Every start-up, business or organization starts with someone believing that someone out there will want what they have to offer the special way we offer it.
There was "something" about the way you were going to do it that made you think you could compete. "Something" that would resonate with enough customers to keep your doors open.
That "something" that makes your company, church or non-profit special is called your brand (your promise to your customers).
It may be cheap prices, a feeling of being home, ease-of-use, your culture, a connection, etc. A strong brand means your customers will be able to identify you easier from the crowd and will "feel you" and stay loyal. It is the reason people are going to try to find you (or companies like yours) in the first place. They are looking, but do your branding and marketing help them find you?

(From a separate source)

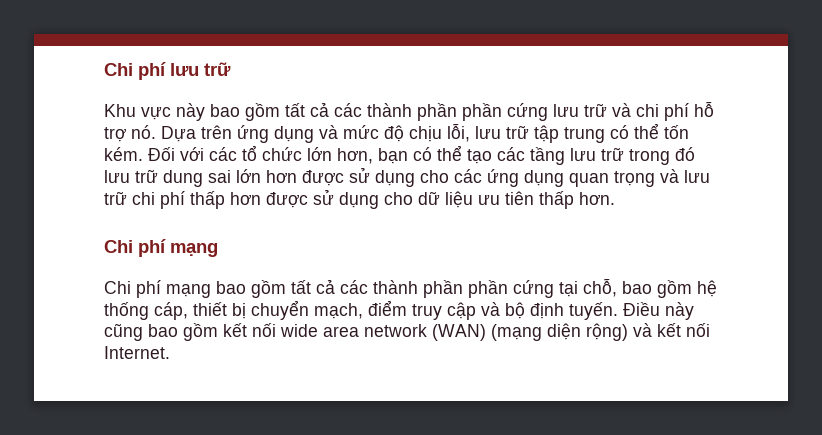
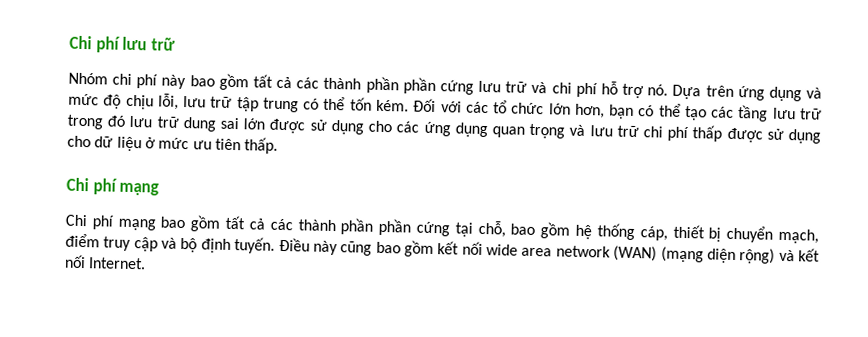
- Khu vực này bao gồm tất cả các thành phần phần cứng lưu trữ và chi phí hỗ trợ nó.
+ Nhóm chi phí này bao gồm tất cả các thành phần phần cứng lưu trữ và chi phí hỗ trợ nó.
- Đối với các tổ chức lớn hơn, bạn có thể tạo các tầng lưu trữ trong đó lưu trữ dung sai lớn hơn được sử dụng cho các ứng dụng quan trọng và lưu trữ chi phí thấp hơn được sử dụng cho dữ liệu ưu tiên thấp hơn.
+ Đối với các tổ chức lớn hơn, bạn có thể tạo các tầng lưu trữ trong đó lưu trữ dung sai lớn được sử dụng cho các ứng dụng quan trọng và lưu trữ chi phí thấp được sử dụng cho dữ liệu ở mức ưu tiên thấp.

Are you waiting at all the places they will look with a uniform look, feel, and message so they will recognize you and determine that they like you and want to be part of your village?
Companies try to get the word out about their brand "promise." What they do is marketing. How they do it is their marketing strategy.
Mad Science can help you get started with a brief consultation.
What's Changed?
The way people buy has changed, so the way winning companies sell and go to market has changed to keep pace.
Marketing used to be about pushing your message out and hoping someone would bite. They called that push or outbound marketing. We would direct mail, spam, cold call, go door to door, buy commercials, ads, or whatever was necessary to get the message in front of a prospect's face.
Customers Buy Differently Now
Think of how Amazon shopping experience is set-up. They provide all the information the customer needs in the various steps of the buyer's journey all in one place as part of their buying process. That wasn't by accident.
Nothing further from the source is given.